What you have to do:
Beginning at the first line of the data, print each line exactly, stopping after the line that contains "- Dereel Post".

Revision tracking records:

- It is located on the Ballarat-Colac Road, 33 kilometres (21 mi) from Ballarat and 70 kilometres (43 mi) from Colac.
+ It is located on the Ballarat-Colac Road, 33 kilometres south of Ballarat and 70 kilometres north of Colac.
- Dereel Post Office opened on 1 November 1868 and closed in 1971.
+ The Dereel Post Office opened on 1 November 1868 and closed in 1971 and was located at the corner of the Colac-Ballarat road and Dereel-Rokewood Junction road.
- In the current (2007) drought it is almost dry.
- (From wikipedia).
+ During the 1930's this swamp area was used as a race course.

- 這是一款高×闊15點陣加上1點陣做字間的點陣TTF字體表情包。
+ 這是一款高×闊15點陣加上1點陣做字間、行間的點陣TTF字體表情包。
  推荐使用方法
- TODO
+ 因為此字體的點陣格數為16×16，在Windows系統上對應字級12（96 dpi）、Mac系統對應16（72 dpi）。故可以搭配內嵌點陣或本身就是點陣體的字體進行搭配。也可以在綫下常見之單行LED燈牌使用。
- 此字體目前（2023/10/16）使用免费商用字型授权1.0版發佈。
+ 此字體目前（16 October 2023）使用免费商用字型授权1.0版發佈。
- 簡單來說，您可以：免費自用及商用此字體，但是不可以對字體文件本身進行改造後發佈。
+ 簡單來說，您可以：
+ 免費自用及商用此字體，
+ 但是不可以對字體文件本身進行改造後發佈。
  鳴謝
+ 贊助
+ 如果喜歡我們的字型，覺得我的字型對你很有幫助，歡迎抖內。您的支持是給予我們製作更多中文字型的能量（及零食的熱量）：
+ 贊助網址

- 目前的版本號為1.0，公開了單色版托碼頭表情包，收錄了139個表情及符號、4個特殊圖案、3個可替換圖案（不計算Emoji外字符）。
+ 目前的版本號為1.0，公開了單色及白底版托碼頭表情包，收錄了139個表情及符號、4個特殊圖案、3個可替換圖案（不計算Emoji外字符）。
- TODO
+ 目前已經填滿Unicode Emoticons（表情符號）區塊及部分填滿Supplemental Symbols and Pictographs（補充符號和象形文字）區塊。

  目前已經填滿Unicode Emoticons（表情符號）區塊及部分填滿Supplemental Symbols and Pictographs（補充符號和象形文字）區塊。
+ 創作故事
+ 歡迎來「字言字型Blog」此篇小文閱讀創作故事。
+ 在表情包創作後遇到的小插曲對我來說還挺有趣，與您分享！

Answer area:
- It is located on the Ballarat-Colac Road, 33 kilometres (21 mi) from Ballarat and 70 kilometres (43 mi) from Colac.
+ It is located on the Ballarat-Colac Road, 33 kilometres south of Ballarat and 70 kilometres north of Colac.
- Dereel Post Office opened on 1 November 1868 and closed in 1971.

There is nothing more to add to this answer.